The Great Salt Lake is an extraordinary natural phenomenon, the “largest salt-water lake in the western hemisphere.”
“A remnant of the massive ancient Lake Bonneville, the lake is now landlocked and its waters are salty,” according to Utah.com. “It is the largest lake between the Great Lakes and the Pacific Ocean, and is the largest saltwater lake in the Western Hemisphere.” It is also the subject of many legends, the site notes.
However, the Great Salt Lake has been “shrinking,” according to an Aug. 31 article by Science Daily. That’s led to some discoveries that “stunned” scientists.
“Great Salt Lake, the largest saline lake in the Western Hemisphere, is in crisis,” the University of Utah says on its website, where it sponsors a Great Salt Lake Project. “Decades of unsustainable water consumption, accelerated by drought and climate change, have dramatically reduced water levels. With over 50% of the lakebed now exposed, Great Salt Lake is on a trajectory toward irreversible ecological collapse.”

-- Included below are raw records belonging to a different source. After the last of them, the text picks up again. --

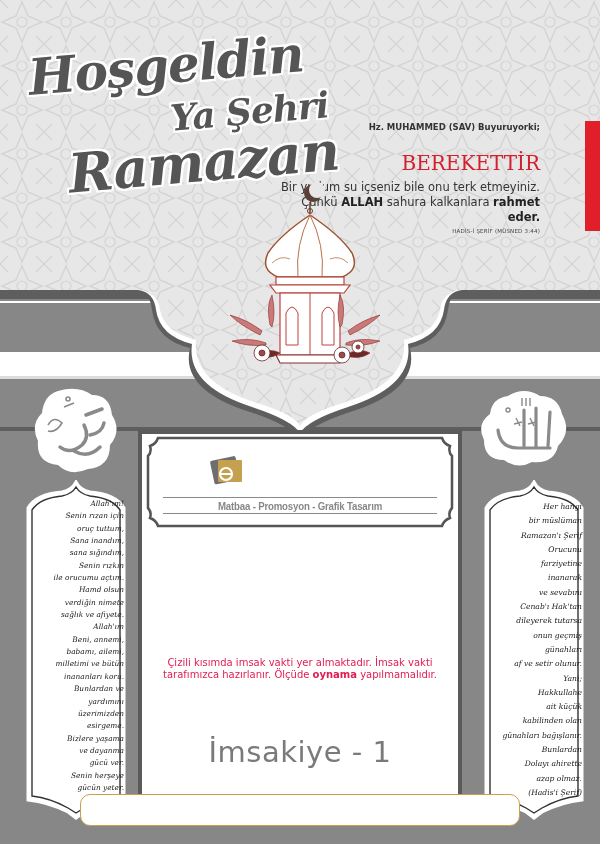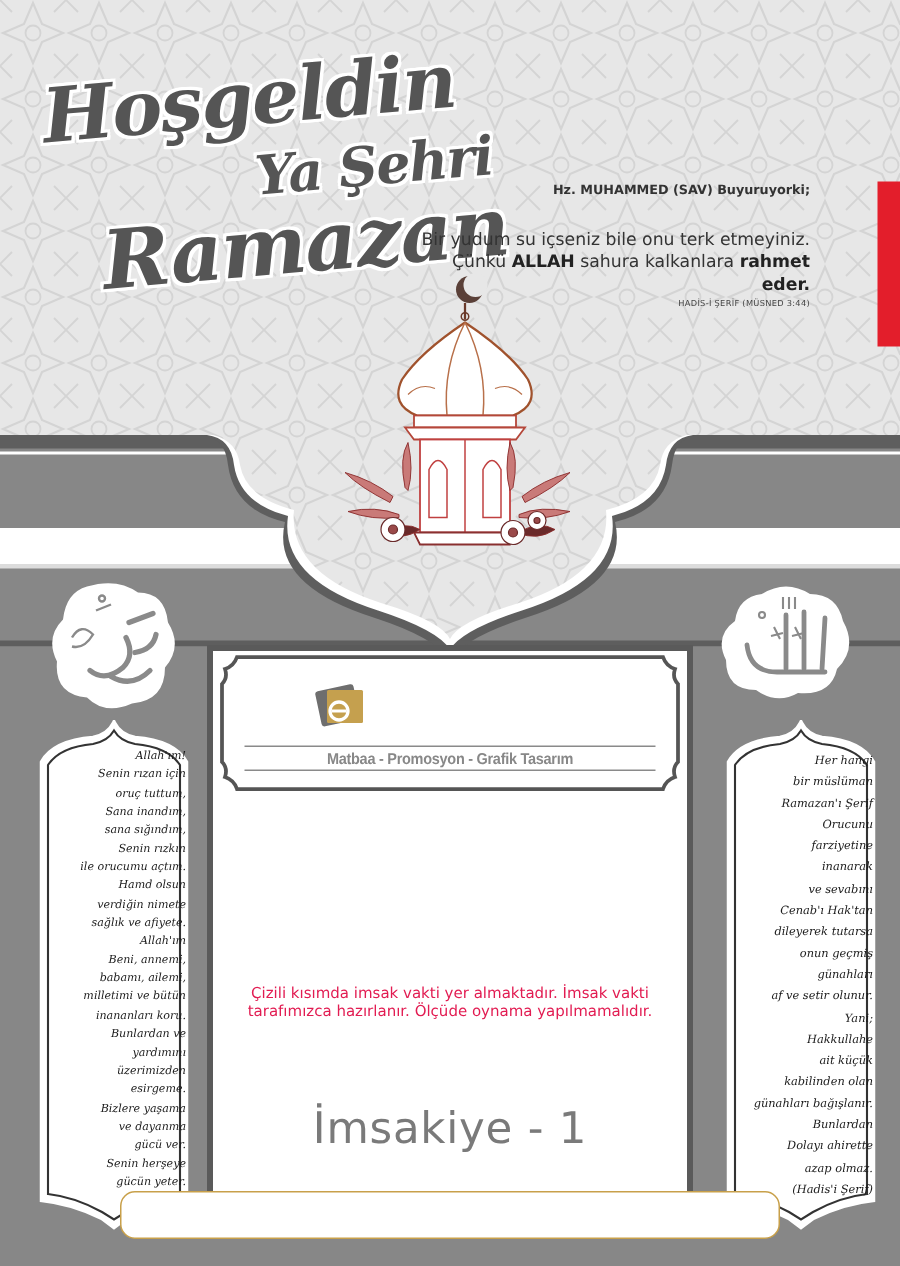"BEREKETTİR" div { html: none -> <div>BEREKETTİR</div> }
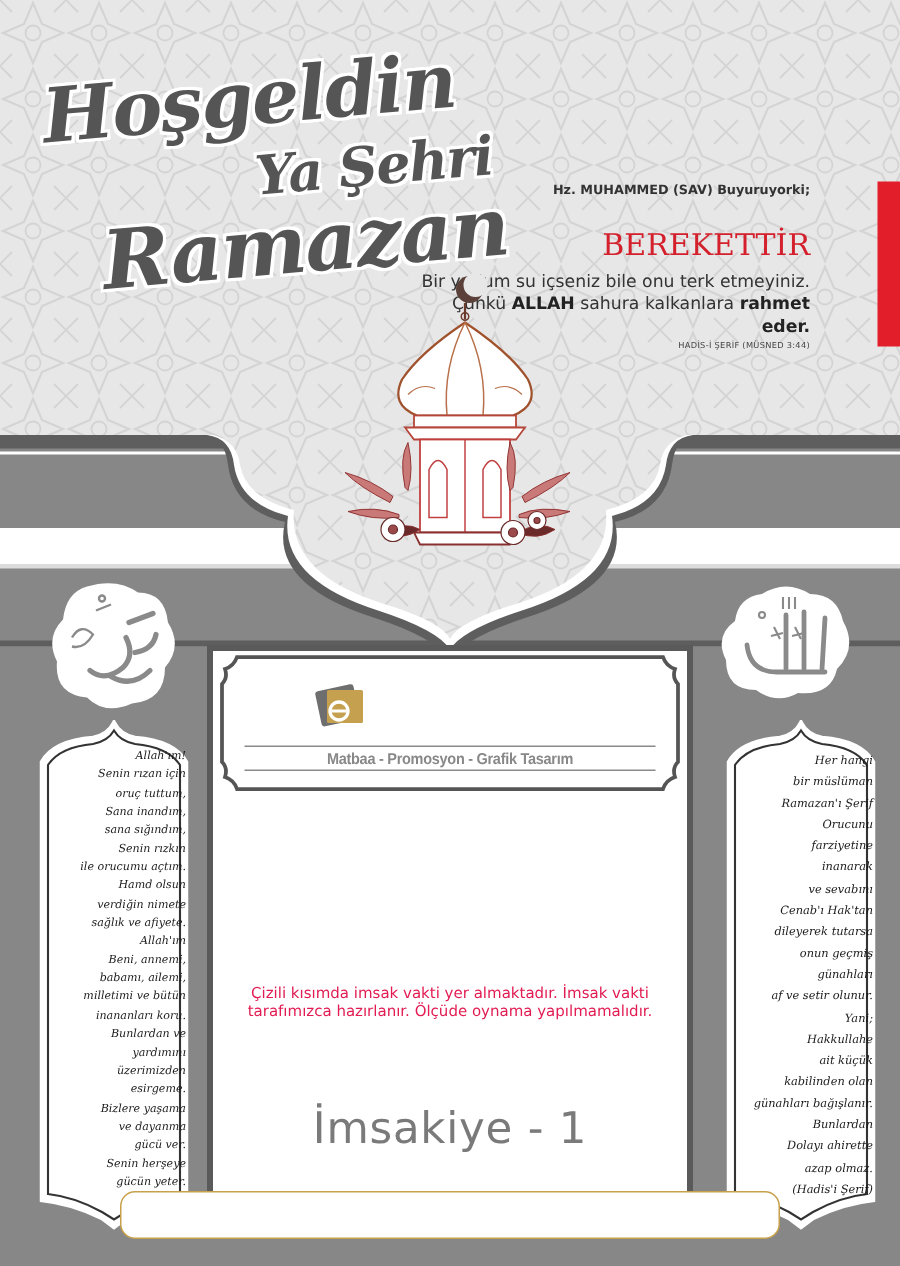"oynama" .notice b { font-weight: normal -> bold }
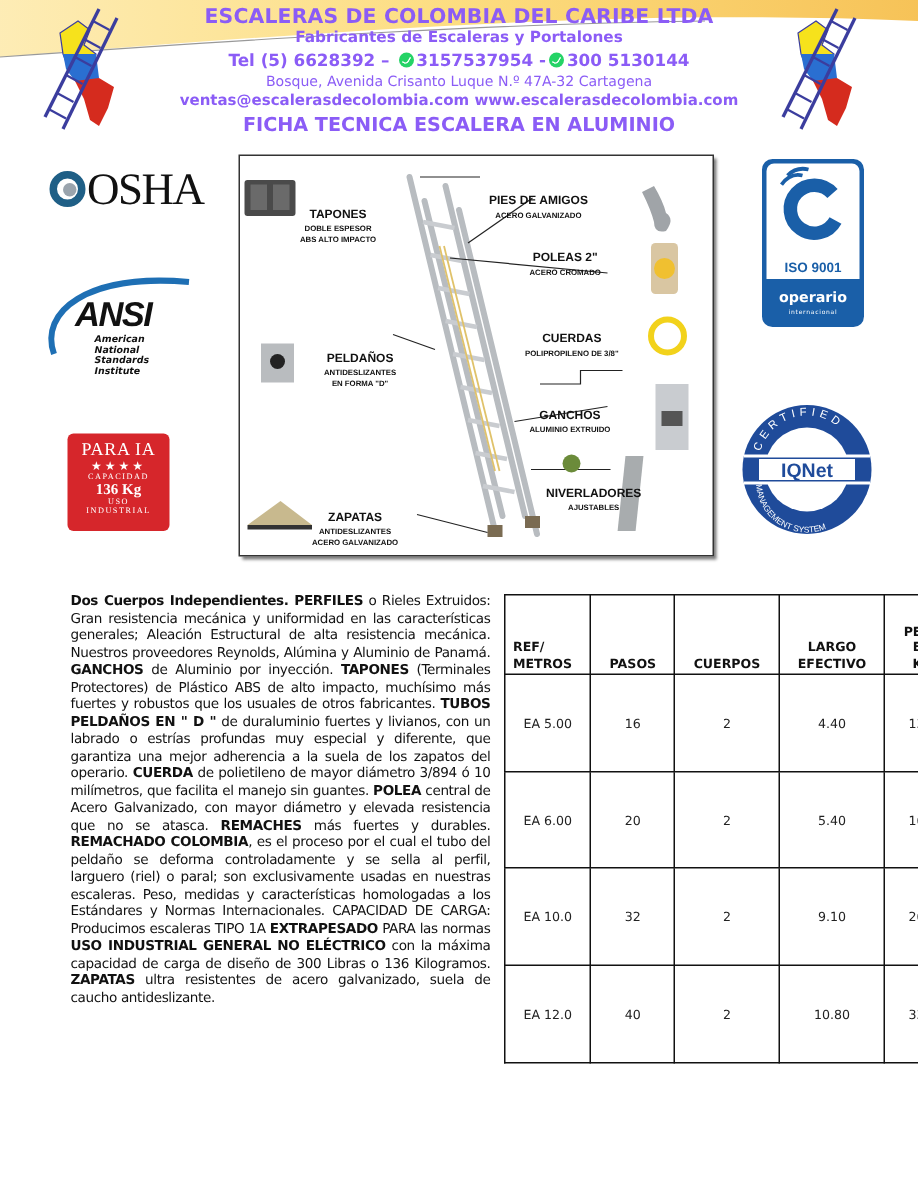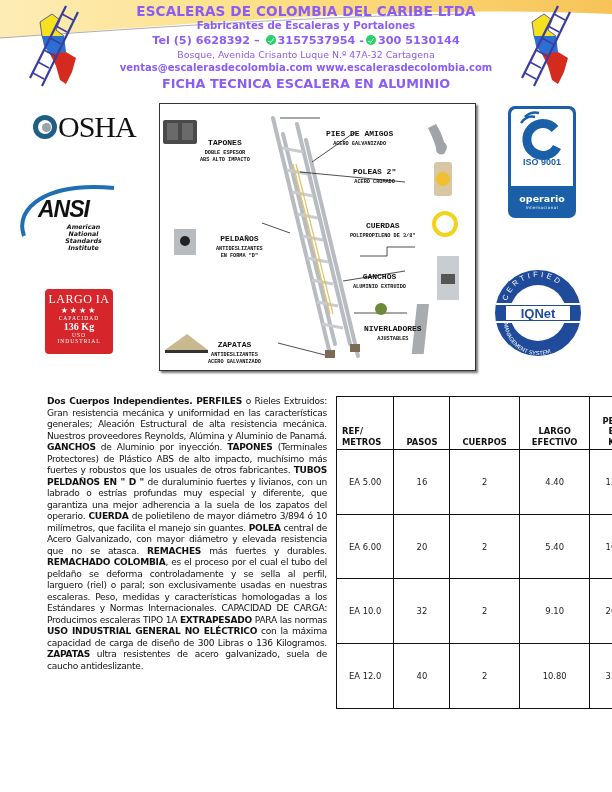"PIES DE AMIGOS" .lbl { font-family: Liberation Mono, monospace -> Liberation Sans, sans-serif }
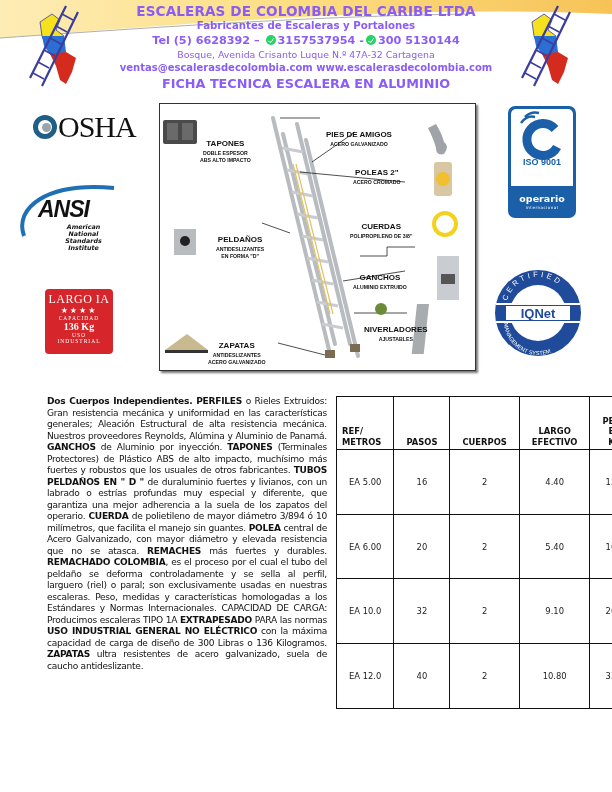"ISO 9001" .icontec .iso { top: 48px -> 64px }
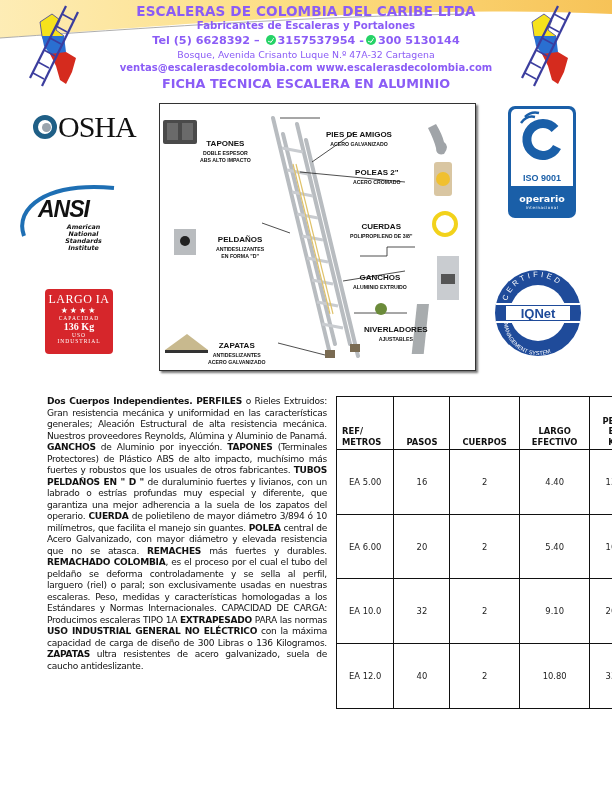"ANSI" .ansi { left: 16px -> 28px; text-align: center -> none }
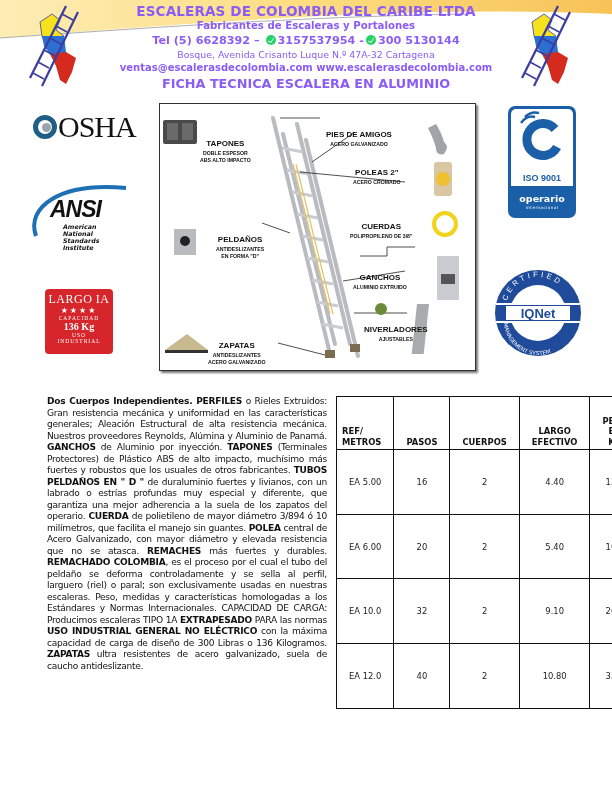"LARGO IA" div.t1 { text: LARGO -> PARA }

The Scientists Found ‘Strange Surface Disturbances’ in the Great Salt Lake
According to Science Daily, “as the Great Salt Lake shrinks, scientists are uncovering mysterious groundwater-fed oases hidden beneath its drying lakebed.”
The findings were made by researchers at the University of Utah.
“Reed-covered mounds and strange surface disturbances hint at a vast underground plumbing system that pushes fresh water up under pressure,” wrote Science Daily.
The scientists are “mapping the hidden freshwater reserves” to see whether they “could help restore fragile lakebed crusts, reduce dust pollution, and reveal long-buried secrets of the region’s hydrology,” Science Daily reported.
The Great Salt Lake’s Water Levels Are ‘Far From Constant’
The new research is dependent on water levels, but they are not consistent.
“Water levels in the lake are far from constant. During its recorded low in 1963, some of the lake’s 10 major islands became peninsulas,” Utah.com reports.
“In 1983, when the lake reached its historic high, it flooded houses, farmland and the nearby freeway. Huge pumps were constructed to deposit excess water into Utah’s west desert. The pumps were shut down in 1989.”
The site adds that the Great Salt Lake “is actually the remainder of prehistoric Lake Bonneville, which covered some 20,000 square miles of land in what is now Utah, Nevada and Idaho some 10,000 to 30,000 years ago.”
“The lake is about 75 miles long and 35 miles wide, with a maximum depth of 33 feet. After a series of wet years, the lake’s surface area may be much larger but it will be only a little bit deeper,” Utah.com reported.